**Given records**
· · · ·

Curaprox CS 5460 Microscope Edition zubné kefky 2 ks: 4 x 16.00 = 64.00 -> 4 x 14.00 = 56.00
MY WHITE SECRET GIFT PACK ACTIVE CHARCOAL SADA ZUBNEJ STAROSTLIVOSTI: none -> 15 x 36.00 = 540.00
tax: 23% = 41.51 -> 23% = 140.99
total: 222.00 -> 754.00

· · · ·

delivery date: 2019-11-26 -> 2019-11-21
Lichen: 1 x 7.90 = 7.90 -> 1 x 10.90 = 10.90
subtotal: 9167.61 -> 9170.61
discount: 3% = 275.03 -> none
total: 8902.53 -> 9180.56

· · · ·

**About this task**
Beginning with the line containing "Curaprox CS 5460" in the material above, copy every line exactly until you have copied the line containing "total: 222.00 -> 754.00".

**Answer box**
Curaprox CS 5460 Microscope Edition zubné kefky 2 ks: 4 x 16.00 = 64.00 -> 4 x 14.00 = 56.00
MY WHITE SECRET GIFT PACK ACTIVE CHARCOAL SADA ZUBNEJ STAROSTLIVOSTI: none -> 15 x 36.00 = 540.00
tax: 23% = 41.51 -> 23% = 140.99
total: 222.00 -> 754.00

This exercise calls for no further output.